Commercial rents – what happens once the moratorium lifts?
The statutory moratorium on lease forfeiture for commercial leases is set to expire at the end of June 2021. If it is not extended then tenants who have taken advantage of this will be required to resume rental payments as well as to pay any rent that has accrued during the moratorium.
We have received enquiries from tenants and landlords over the last few weeks anxious to understand what they can do about rent arrears and enquiring whether now is a good time to negotiate a new lease.
Our general thoughts on this are set out below. Obviously much will depend on your individual circumstances so it is important you seek specific advice before making any decisions.
With the passing of each quarter day, the number of tenants who continued to pay their rent during the moratorium decreased. This means that many landlords will be owed considerable sums that they will be eager to collect and lots of tenants will have built up significant arrears but may not have had a chance to build up any significant turnover to satisfy them.
There has been a lot of debate about whether the government should be bailing out landlords but it is difficult to imagine that it will be keen to add further sums to the already eye watering levels of debt it has already racked up as a result of the pandemic.
We are therefore assuming when the moratorium is lifted that the existing remedies open to landlords pre-pandemic for non-payment of rent will again be available (Commercial Rent Arrears Recovery (CRAR), forfeiture, statutory demands and winding up petitions).
If this assumption is correct then parties need to open communication channels to agree a repayment plan and quickly establish what the position is. Are either party considering a restructure? Is an insolvency process likely?
It is worth noting that the current moratorium is not absolute, then the usual remedies for non-payment of rent are still available, where tenants were in arrears pre-pandemic and insolvency proceedings can be commenced if a landlord can show the tenant has not been obviously affected by the pandemic.
For those tenants with break options in the near future, they may use this as a way to renegotiate the terms of their lease, especially if they have had to reduce their workforce or have decided to opt for more flexible working post pandemic.

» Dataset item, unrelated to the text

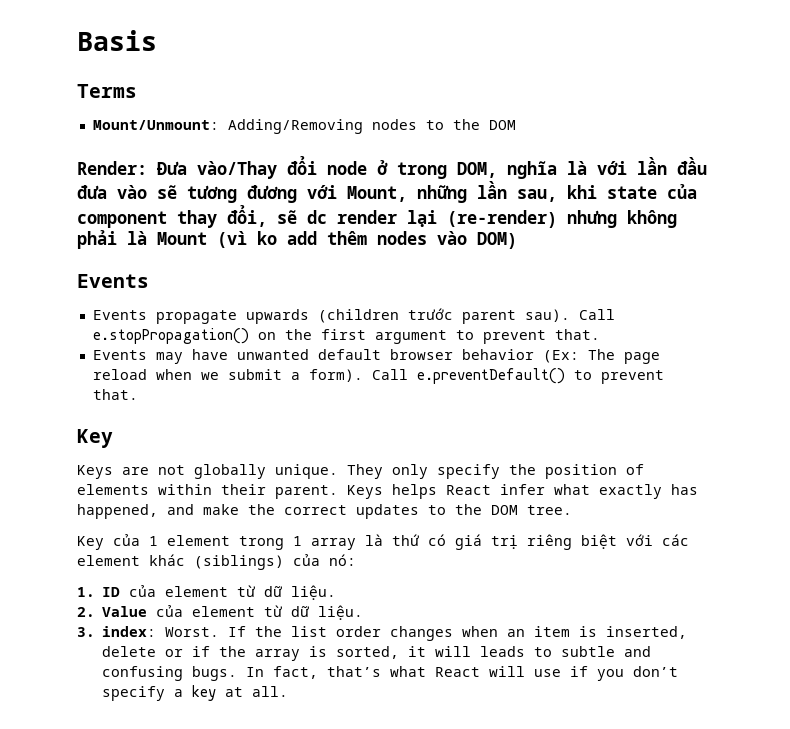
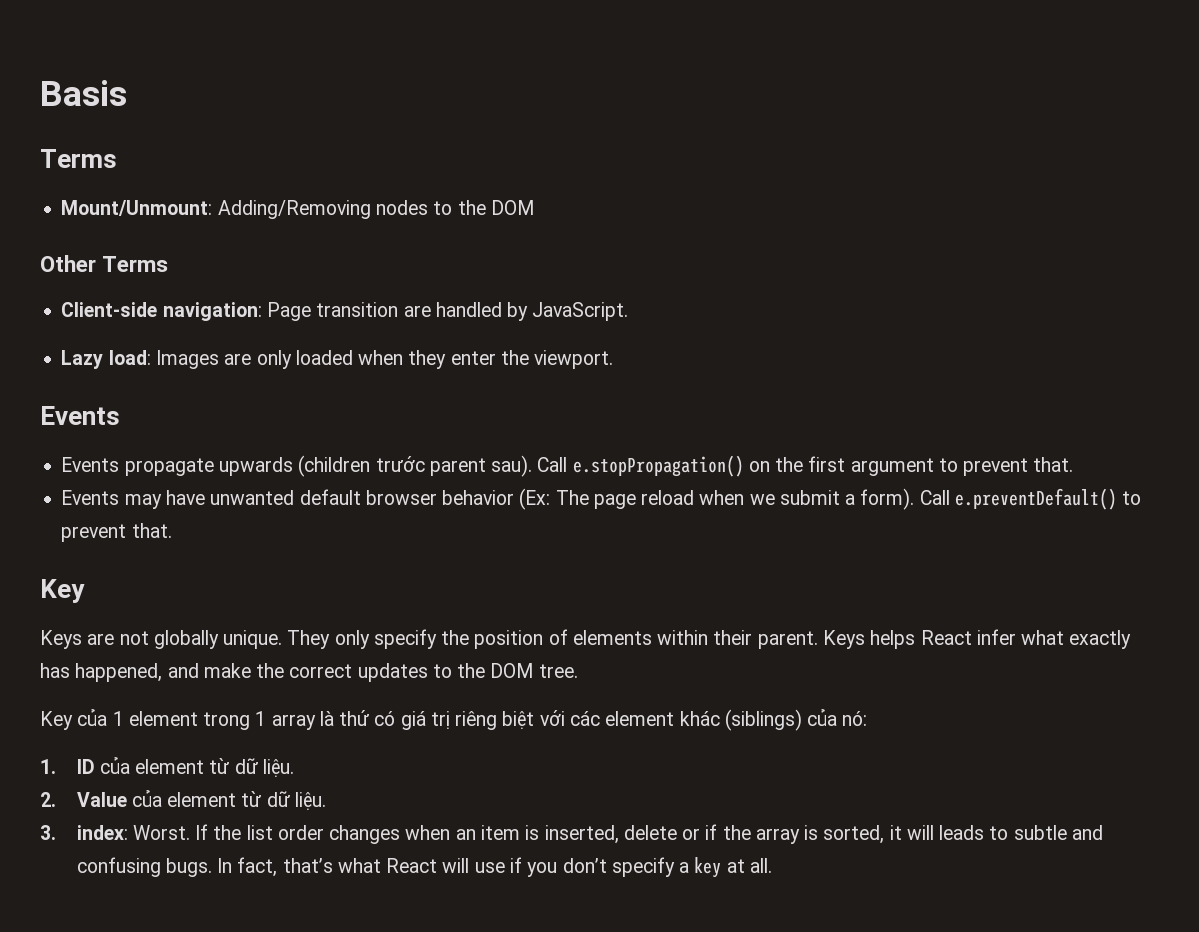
[77,156,707,179] [77,181,697,203] [77,205,677,228] [77,230,517,249] Render: Đưa vào/Thay đổi node ở trong DOM, nghĩa là với lần đầu đưa vào sẽ tương đương với Mount, những lần sau, khi state của component thay đổi, sẽ dc render lại (re-render) nhưng không phải là Mount (vì ko add thêm nodes vào DOM) -> [40,255,169,272] [61,302,629,321] [61,350,614,369] Other Terms // Client-side navigation: Page transition are handled by JavaScript. // Lazy load: Images are only loaded when they enter the viewport.

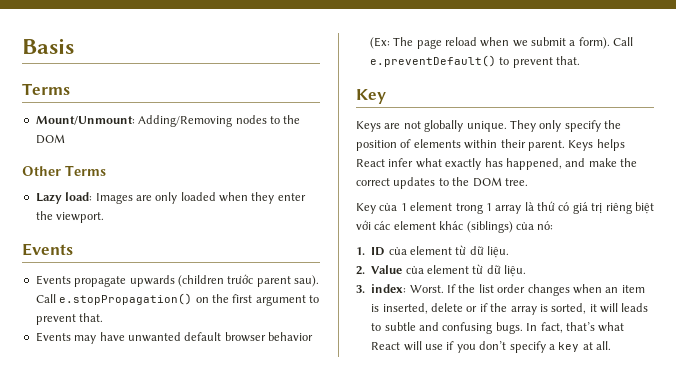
[61,302,629,321] // Client-side navigation: Page transition are handled by JavaScript. -> (106, 170) none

It is a commercial decision whether a landlord opts to re-negotiate in these circumstances. Tenants will need to consider how valuable the space is to them. If the location is critical then a tactical exercise of a break option may be a dangerous route to take.
Landlords may be unwilling to negotiate on any arrears as they too will be keen to generate income again. Much will depend on individual circumstances and pressure from other stakeholders such as lenders as well as demand for the property.
As the moratorium is likely to be lifted sometime in 2021 then landlords and tenants need to start preparing now for a world when rent payments will be due in the usual way and non-payment will attract legal consequences.